When Treasury Secretary Jacob J. Lew told the Senate Finance Committee last week that the Obama administration would never bargain over raising the nation’s debt limit, it was a declaration the lawmakers had heard before.

Lew, the administration’s point man for pressing Congress to increase the $16.7 trillion debt ceiling, has been making the same case privately on Capitol Hill for months, lawmakers say, as he has publicly in speeches and on Sunday talk shows. His determination to stay on message has frustrated Republicans hungry for a deal.

He’s “an implacable negotiator” who is “ideologically committed to protecting every big-government gain,” Senator Jeff Sessions, an Alabama Republican, said in an interview. Administration officials “can all go and play a round of golf, and they know he’s not going to agree to anything.”

Lew, 58, has led President Barack Obama’s drive to separate the debt ceiling from other issues that are subject to political deal-making, a position that may change as congressional Democrats and Republicans negotiate how to end the impasse and increase the borrowing limit.

The administration is concerned that protracted negotiations on raising the debt limit to pay bills already approved by Congress will undermine the economy and spur investor doubts about U.S. creditworthiness.

“The full faith and credit of the United States is not a bargaining chip,” Lew told the Senate finance panel at the Oct. 10 hearing in which his testimony varied little from the arguments he’s made over the past two months.

Extraordinary Measures

Lew, who said the administration is willing to negotiate on “the future direction of fiscal policy,” reiterated that so- called extraordinary measures––the accounting moves he’s been using since May to stay below the debt limit––will expire by Oct. 17. That would leave the Treasury with about $30 billion on hand. Expenditures can be as high as $60 billion some days.

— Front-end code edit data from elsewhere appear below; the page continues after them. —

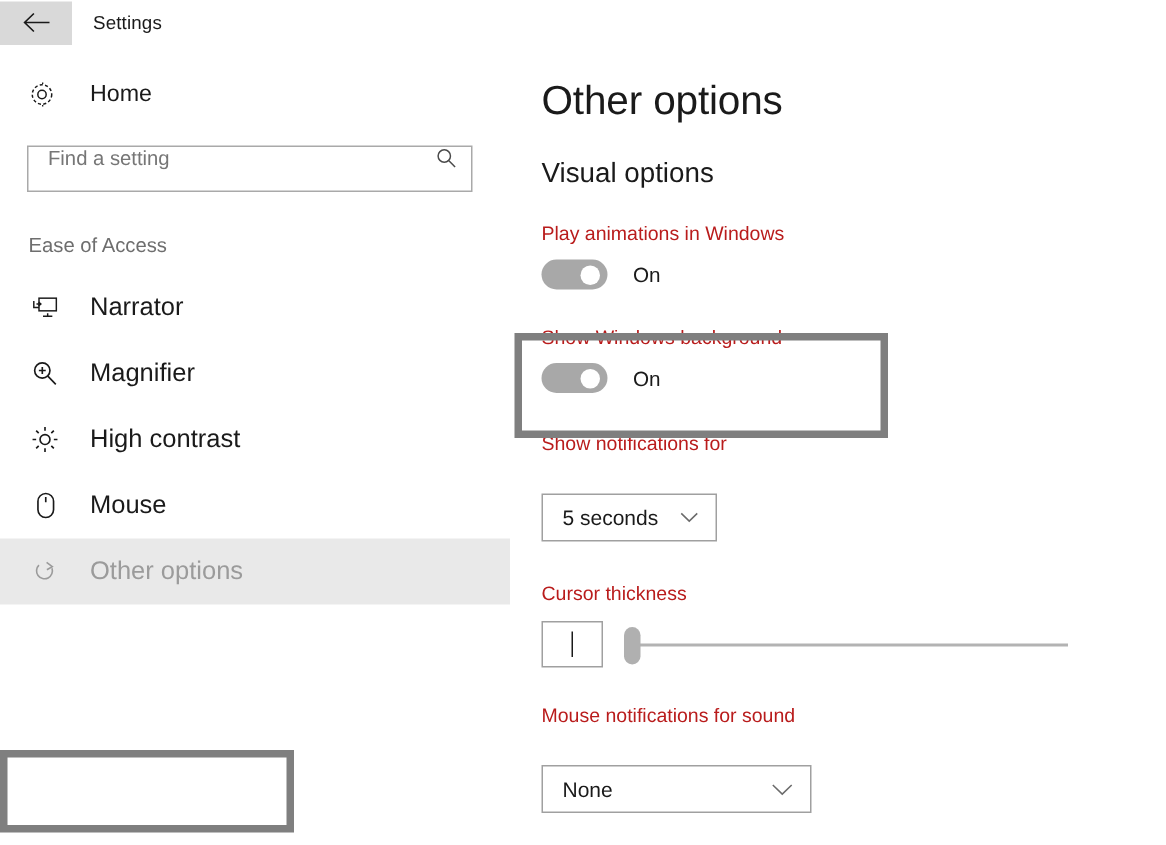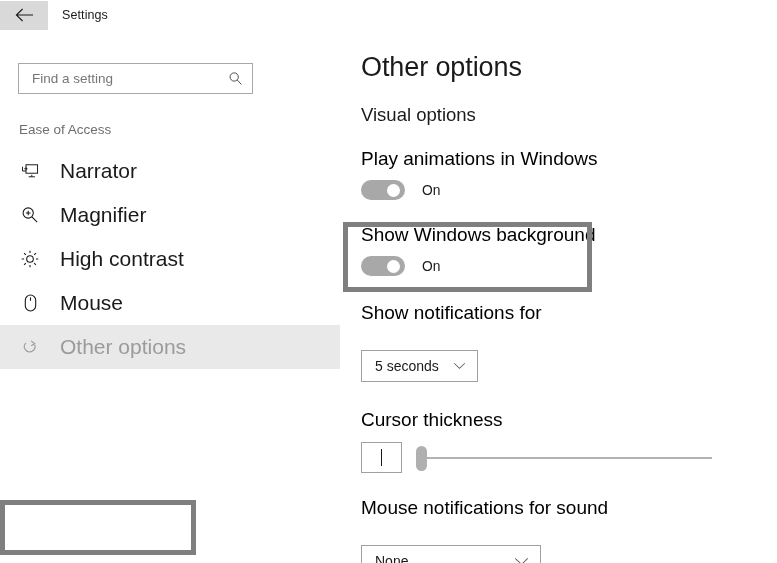--- a/index.html
+++ b/index.html
@@ -316,6 +316,18 @@
 
 <div class="sidebar">
 
+  <div class="home-row">
+    <span class="home-icon">
+      <svg width="18" height="18" viewBox="0 0 20 20">
+        <g fill="none" stroke="#1a1a1a" stroke-width="1.1">
+          <circle cx="10" cy="10" r="3.1"></circle>
+          <path d="M10 1.6 L11 1.6 M10 18.4 L11 18.4"></path>
+          <circle cx="10" cy="10" r="7.2" stroke-dasharray="2.3 1.7"></circle>
+        </g>
+      </svg>
+    </span>
+    <span class="home-label">Home</span>
+  </div>
 
   <div class="search-wrap">
     <input class="search-input" type="text" placeholder="Find a setting" style="">

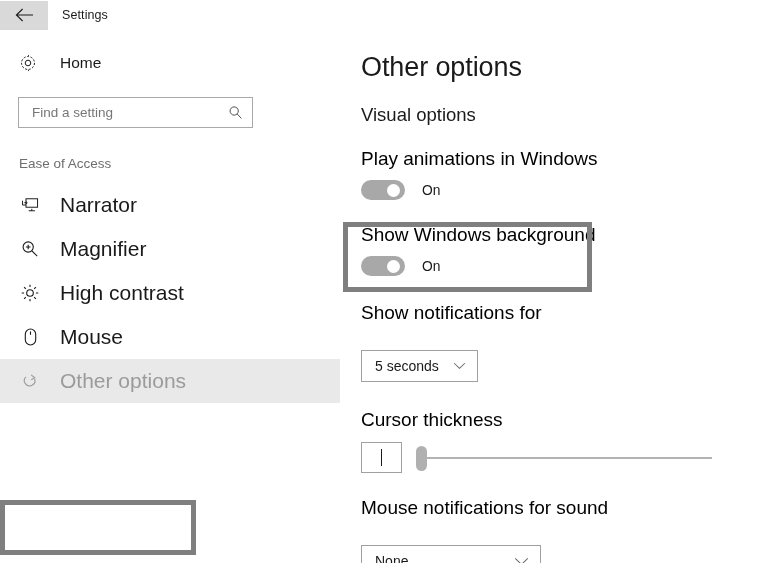--- a/index.html
+++ b/index.html
@@ -79,12 +79,12 @@
 
   .search-wrap {
     margin: 17px 0 0 18px;
-    width: 235px;
+    width: 297px;
     height: 31px;
     border: 1px solid #a9a9a9;
     background: #ffffff;
     display: flex;
-    align-items: center;
+    align-items: flex-start;
     padding: 0 9px 0 13px;
     cursor: text;
   }

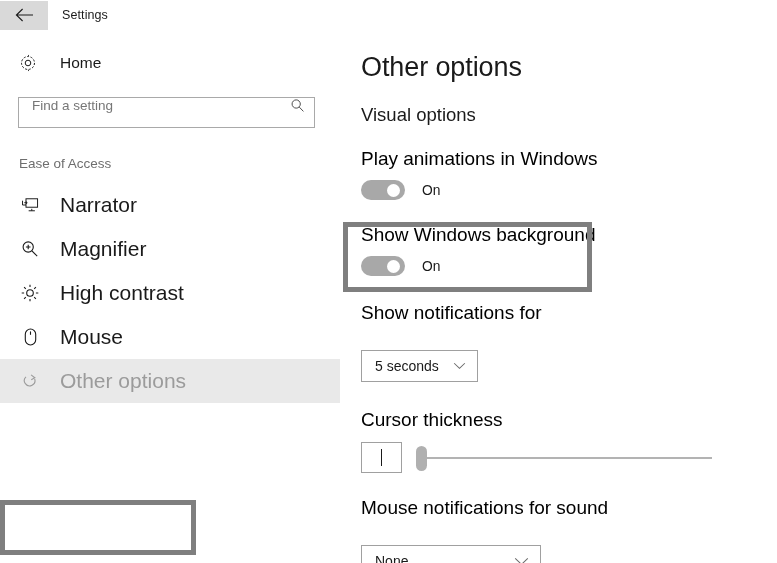--- a/index.html
+++ b/index.html
@@ -161,8 +161,8 @@
   }
 
   .setting-label {
-    font-size: 19px;
-    color: #000000;
+    font-size: 13px;
+    color: #b91c1c;
   }
 
   .setting-block { margin-top: 22px; }

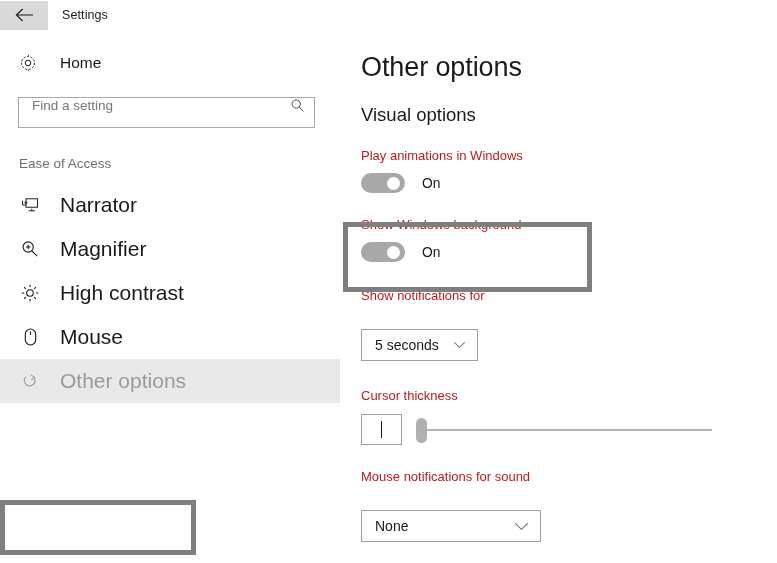--- a/index.html
+++ b/index.html
@@ -131,7 +131,7 @@
 
   .nav-label {
     margin-left: 19px;
-    font-size: 21px;
+    font-size: 17px;
     color: #1a1a1a;
   }
 

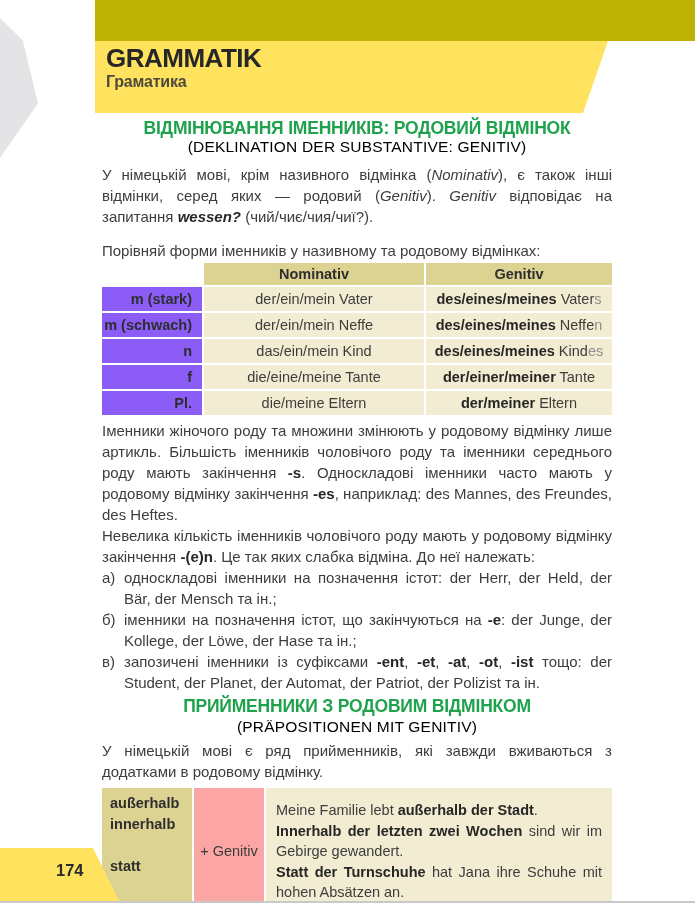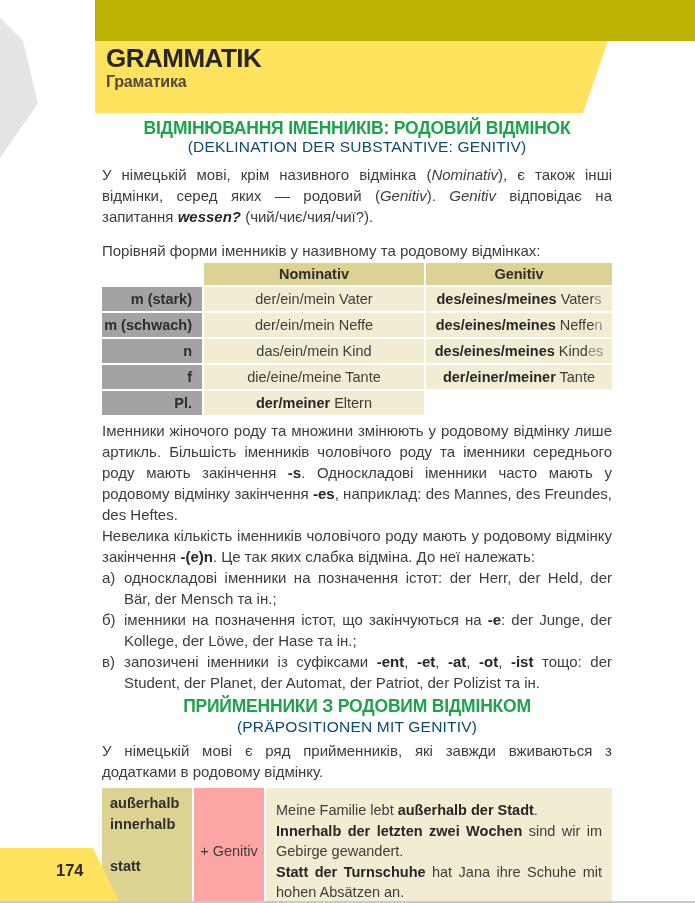--- a/index.html
+++ b/index.html
@@ -35,7 +35,7 @@
   
   .content{position:absolute;left:102px;top:118px;width:510px;color:#3d3d3d;font-size:15px;}
   .h-green1{margin:0;text-align:center;color:#1ea24c;font-weight:700;font-size:17.5px;line-height:20px;letter-spacing:-0.2px;}
-  .h-green2{margin:0;text-align:center;color:#0c4a6e;font-weight:400;font-size:15.5px;line-height:18px;letter-spacing:0.2px;}
+  .h-green2{margin:0;text-align:center;color:#000000;font-weight:400;font-size:15.5px;line-height:18px;letter-spacing:0.2px;}
   .para{margin:0;text-align:justify;line-height:21px;}
   .mt8{margin-top:8px;} .mt15{margin-top:15px;} .mt4{margin-top:4px;} .mt5{margin-top:5px;}
   .mt3{margin-top:3px;} .mt2{margin-top:2px;} .mt6{margin-top:6px;}

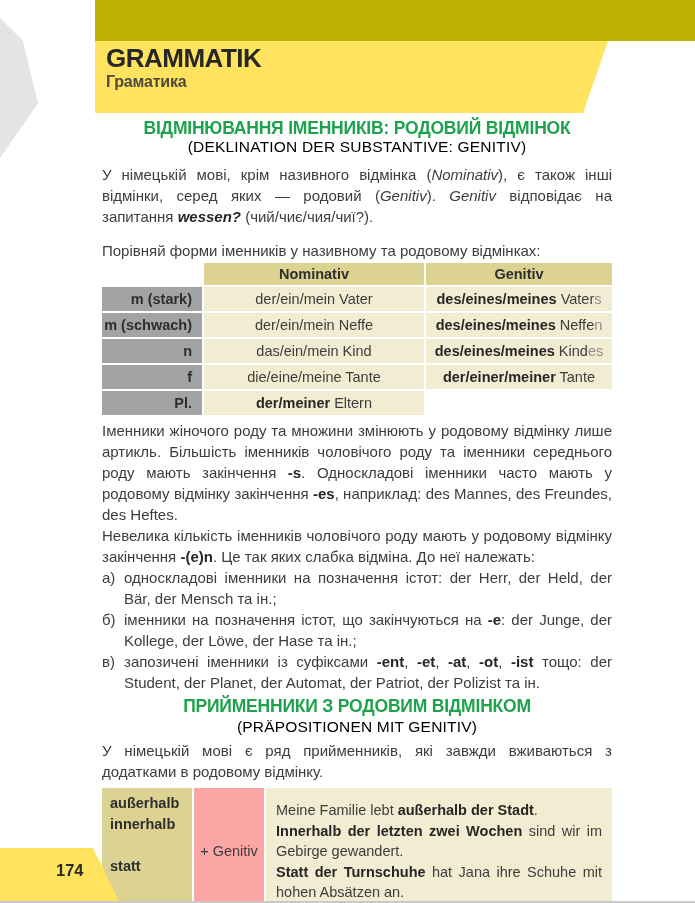--- a/index.html
+++ b/index.html
@@ -49,7 +49,7 @@
   .tbl1 .cell{box-sizing:border-box;}
   .blankc{background:transparent;height:22px;}
   .th{background:#dcd292;font-weight:700;color:#2e2e2e;text-align:center;height:22px;line-height:22px;}
-  .tl{background:#a3a3a3;font-weight:700;color:#2e2e2e;text-align:right;padding-right:10px;height:24px;line-height:24px;}
+  .tl{background:#8b5cf6;font-weight:700;color:#2e2e2e;text-align:right;padding-right:10px;height:24px;line-height:24px;}
   .td{background:#f2edd2;text-align:center;height:24px;line-height:24px;color:#3d3d3d;}
 
   

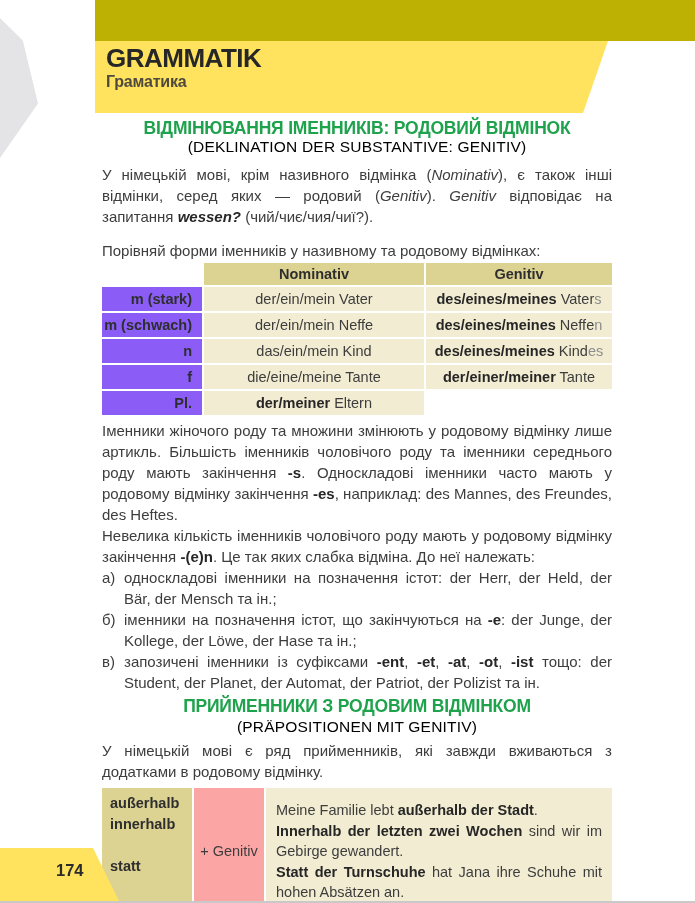--- a/index.html
+++ b/index.html
@@ -108,6 +108,7 @@
       <div class="cell td"><span class="b">der/einer/meiner</span><span> Tante</span></div>
 
       <div class="cell tl">Pl.</div>
+      <div class="cell td">die/meine Eltern</div>
       <div class="cell td"><span class="b">der/meiner</span><span> Eltern</span></div>
     </div>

Senate leaders yesterday struggled to find a deal to avert a default and end a partial government shutdown that began on Oct. 1. Senate Majority Leader Harry Reid, a Nevada Democrat, said he was having conversations with Minority Leader Mitch McConnell of Kentucky and was confident that Republicans will agree to open the government and raise the debt ceiling. There was little tangible evidence of a breakthrough. Senators plan to reconvene at 2 p.m. today, and the House at noon, with no votes until 6:30 p.m.

‘Unusual Step’

Lew’s approach to the debt limit has focused on a few basic ideas. He has scrapped, temporarily, the traditional Treasury secretary role of cheering up financial markets and is making it clear he thinks investors should be worried about the possibility the U.S. won’t make all its payments on time.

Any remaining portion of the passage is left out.